"É nas cidades que se vai combater a guerra climática"

As cidades são "um dos pilares fundamentais para o cumprimento dos objetivos sustentáveis" e, por isso, é nestas "que se vai combater a guerra climática". O futuro das metrópoles passará por edifícios mais sustentáveis e mobilidade inteligente, mas essencialmente por comportamentos mais amigos do ambiente e a participação de todos.

Sob o tema "Urban Future with a Purpose - 12 Trends Shaping the Future of Cities", o líder global de Modernização Digital do Setor Público da Deloitte, Jean Barroca, salientou, esta tarde, que as cidades são "um dos pilares fundamentais para o cumprimento dos objetivos sustentáveis" e que é "nas cidades que se vai combater a guerra climática". "É tempo de mudarmos de um modo de vida urbano para um modo de vida mais humano e participado em todos possam ter uma palavra a dizer", sublinhou mais do que uma vez.

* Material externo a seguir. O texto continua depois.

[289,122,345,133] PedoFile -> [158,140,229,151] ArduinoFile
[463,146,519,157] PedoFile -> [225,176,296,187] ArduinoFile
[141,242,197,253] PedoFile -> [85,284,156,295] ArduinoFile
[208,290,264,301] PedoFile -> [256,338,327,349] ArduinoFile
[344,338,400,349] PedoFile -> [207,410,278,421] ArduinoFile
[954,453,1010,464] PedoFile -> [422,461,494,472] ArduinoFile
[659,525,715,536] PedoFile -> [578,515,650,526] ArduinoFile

A Deloitte identificou 12 tendências que moldarão o futuro das cidades após a realização de dezenas de entrevistas e inquéritos a especialistas, académicos, empresários e cidadãos. Mobilidade inteligente, a "cidade dos 15 minutos", edifícios mais sustentáveis e operações urbanas com recurso à inteligência artificial foram as quatro tendências destacadas por Jean Barroca na sua intervenção.

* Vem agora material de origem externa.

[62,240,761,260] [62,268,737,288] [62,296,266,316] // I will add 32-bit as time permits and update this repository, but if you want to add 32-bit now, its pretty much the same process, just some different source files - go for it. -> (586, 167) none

"As cidades do futuro vão ser mais verdes, mais digitais e inclusivas, o que significa uma economia mais circular e uma maior consideração das pessoas pelos recursos que consomem", explicou. Barroca disse que "acredita que uma cidade sustentável e inteligente combina três tipos de investimento". Este terá de ser feito "nas infraestruturas, alterando-se os materiais na cidade", mas também "na forma como os processos de gestão da cidade possam ser alterados para haver um impacto maior" e na componente comportamental, ou seja, "como é que as pessoas podem ser levadas a terem comportamentos cada vez mais sustentáveis".

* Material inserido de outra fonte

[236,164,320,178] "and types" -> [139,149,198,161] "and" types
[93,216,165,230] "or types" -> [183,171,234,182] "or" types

Jean Barroca chamou a atenção ainda para o facto de estarmos "pior" do que em 2019 no que diz respeito à utilização de transportes privados. "Regredimos. Isto tem justificações como a falta de confiança das pessoas, não saberem que podem ou não partilhar um espaço, mas está nas nossas mãos enquanto pessoas e enquanto tomadores de decisão, empresários e políticos de que o "novo normal" vai ter de ser melhor do que o antigo normal".